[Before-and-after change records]
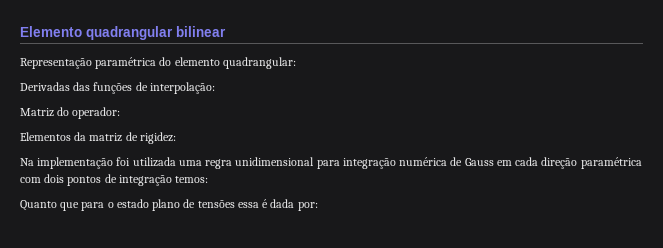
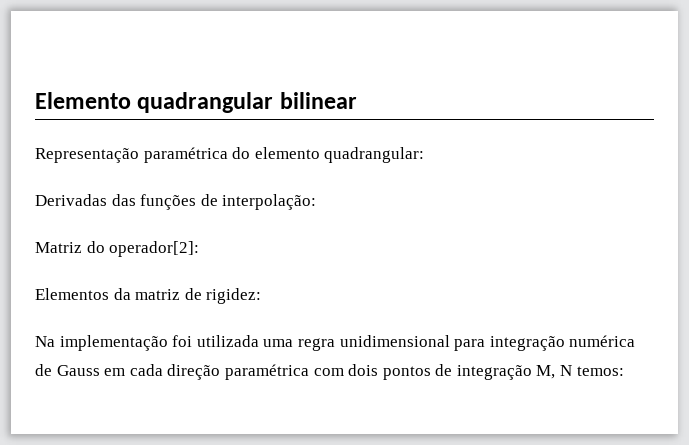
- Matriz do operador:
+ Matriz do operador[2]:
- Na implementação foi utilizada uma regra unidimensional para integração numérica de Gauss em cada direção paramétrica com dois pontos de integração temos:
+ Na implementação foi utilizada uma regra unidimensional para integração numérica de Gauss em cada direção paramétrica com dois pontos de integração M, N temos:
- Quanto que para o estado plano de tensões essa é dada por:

▶ **What you need to do**
Line by line, write out the entries exactly, and leave the pictures out.

▶ **Result**
- Matriz do operador:
+ Matriz do operador[2]:
- Na implementação foi utilizada uma regra unidimensional para integração numérica de Gauss em cada direção paramétrica com dois pontos de integração temos:
+ Na implementação foi utilizada uma regra unidimensional para integração numérica de Gauss em cada direção paramétrica com dois pontos de integração M, N temos:
- Quanto que para o estado plano de tensões essa é dada por:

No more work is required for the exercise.